-------- Supplied information
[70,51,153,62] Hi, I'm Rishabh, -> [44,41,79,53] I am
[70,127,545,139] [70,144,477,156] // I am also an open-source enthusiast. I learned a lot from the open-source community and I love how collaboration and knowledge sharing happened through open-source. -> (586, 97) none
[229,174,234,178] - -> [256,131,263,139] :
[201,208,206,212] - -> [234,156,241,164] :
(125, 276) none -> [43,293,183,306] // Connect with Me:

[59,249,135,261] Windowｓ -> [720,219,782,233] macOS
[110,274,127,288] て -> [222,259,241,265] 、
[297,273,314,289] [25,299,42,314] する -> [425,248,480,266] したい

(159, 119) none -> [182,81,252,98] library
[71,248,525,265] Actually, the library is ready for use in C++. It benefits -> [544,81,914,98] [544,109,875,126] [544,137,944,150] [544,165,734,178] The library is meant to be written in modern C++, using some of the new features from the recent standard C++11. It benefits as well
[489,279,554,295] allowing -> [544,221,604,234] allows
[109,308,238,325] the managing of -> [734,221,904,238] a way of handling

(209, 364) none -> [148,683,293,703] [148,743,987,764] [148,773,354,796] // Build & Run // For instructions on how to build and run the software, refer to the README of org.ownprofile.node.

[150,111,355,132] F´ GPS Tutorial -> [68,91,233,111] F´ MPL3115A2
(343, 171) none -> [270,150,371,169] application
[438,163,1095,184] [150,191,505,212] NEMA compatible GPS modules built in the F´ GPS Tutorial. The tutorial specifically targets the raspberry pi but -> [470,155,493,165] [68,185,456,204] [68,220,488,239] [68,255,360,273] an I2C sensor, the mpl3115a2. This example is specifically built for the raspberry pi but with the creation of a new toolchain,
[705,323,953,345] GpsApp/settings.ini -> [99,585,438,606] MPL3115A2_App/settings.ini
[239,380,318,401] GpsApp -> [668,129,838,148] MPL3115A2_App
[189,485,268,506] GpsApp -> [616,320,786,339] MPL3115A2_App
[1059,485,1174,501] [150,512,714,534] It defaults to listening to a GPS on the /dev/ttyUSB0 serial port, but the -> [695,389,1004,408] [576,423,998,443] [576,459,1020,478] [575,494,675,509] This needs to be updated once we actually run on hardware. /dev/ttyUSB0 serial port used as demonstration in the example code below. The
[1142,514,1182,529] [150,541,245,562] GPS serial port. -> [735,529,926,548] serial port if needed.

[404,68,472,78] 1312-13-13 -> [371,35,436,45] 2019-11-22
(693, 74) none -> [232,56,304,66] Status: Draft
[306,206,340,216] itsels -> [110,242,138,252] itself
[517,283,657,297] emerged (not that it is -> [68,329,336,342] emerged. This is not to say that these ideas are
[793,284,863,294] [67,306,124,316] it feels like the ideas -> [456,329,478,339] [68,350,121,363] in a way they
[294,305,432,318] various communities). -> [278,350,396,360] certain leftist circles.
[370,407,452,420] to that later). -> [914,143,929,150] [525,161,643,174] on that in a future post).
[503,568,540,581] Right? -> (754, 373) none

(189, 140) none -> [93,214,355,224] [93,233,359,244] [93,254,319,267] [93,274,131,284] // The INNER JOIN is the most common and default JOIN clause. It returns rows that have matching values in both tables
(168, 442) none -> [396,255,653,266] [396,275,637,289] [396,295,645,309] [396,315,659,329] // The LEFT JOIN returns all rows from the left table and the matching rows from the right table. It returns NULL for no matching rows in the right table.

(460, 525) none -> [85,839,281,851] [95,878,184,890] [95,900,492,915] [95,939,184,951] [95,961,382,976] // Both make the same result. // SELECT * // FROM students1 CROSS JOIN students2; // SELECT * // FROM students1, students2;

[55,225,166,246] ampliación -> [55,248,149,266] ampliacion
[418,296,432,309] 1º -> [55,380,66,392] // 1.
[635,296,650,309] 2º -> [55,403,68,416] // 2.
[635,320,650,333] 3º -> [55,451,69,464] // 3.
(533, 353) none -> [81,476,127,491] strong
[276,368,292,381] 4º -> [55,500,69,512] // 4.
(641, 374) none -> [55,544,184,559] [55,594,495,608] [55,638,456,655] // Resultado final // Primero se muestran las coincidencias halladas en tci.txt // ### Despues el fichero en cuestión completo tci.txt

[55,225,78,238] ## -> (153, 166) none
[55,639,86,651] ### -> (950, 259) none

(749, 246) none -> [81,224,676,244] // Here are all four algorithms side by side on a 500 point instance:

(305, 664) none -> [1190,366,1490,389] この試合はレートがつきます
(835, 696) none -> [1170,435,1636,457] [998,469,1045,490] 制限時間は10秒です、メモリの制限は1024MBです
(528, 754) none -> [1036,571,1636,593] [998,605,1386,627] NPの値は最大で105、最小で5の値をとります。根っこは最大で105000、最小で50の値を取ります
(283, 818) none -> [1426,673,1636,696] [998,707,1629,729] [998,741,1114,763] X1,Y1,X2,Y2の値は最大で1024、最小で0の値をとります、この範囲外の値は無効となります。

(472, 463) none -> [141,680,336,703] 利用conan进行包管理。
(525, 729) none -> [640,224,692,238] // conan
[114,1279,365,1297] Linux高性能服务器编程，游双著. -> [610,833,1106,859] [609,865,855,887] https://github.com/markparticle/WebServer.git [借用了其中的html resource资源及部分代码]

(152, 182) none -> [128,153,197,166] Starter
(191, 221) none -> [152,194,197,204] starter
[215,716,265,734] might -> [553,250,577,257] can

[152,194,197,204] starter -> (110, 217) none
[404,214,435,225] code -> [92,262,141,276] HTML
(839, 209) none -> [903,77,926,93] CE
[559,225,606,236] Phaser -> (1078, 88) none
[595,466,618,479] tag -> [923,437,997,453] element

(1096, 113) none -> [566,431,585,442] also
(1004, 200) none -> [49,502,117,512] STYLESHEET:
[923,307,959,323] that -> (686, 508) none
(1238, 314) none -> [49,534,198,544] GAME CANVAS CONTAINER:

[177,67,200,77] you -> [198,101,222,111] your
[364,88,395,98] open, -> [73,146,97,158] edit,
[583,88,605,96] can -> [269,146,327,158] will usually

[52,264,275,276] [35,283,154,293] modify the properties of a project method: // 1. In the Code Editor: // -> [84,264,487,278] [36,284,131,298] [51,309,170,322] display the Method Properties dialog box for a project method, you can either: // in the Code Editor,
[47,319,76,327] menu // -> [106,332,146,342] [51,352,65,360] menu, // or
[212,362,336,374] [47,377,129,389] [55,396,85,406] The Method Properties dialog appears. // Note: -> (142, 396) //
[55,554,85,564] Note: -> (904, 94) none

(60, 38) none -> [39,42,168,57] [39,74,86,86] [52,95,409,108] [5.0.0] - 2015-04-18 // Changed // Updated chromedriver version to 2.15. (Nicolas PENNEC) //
----------------
**Brief**
Once the line with "[177,67,200,77] you -> [198,101,222,111] your" is found in the records above, print exactly that line and every line after it through the line with "[47,319,76,327] menu //".

**Answer to this task**
[177,67,200,77] you -> [198,101,222,111] your
[364,88,395,98] open, -> [73,146,97,158] edit,
[583,88,605,96] can -> [269,146,327,158] will usually

[52,264,275,276] [35,283,154,293] modify the properties of a project method: // 1. In the Code Editor: // -> [84,264,487,278] [36,284,131,298] [51,309,170,322] display the Method Properties dialog box for a project method, you can either: // in the Code Editor,
[47,319,76,327] menu // -> [106,332,146,342] [51,352,65,360] menu, // or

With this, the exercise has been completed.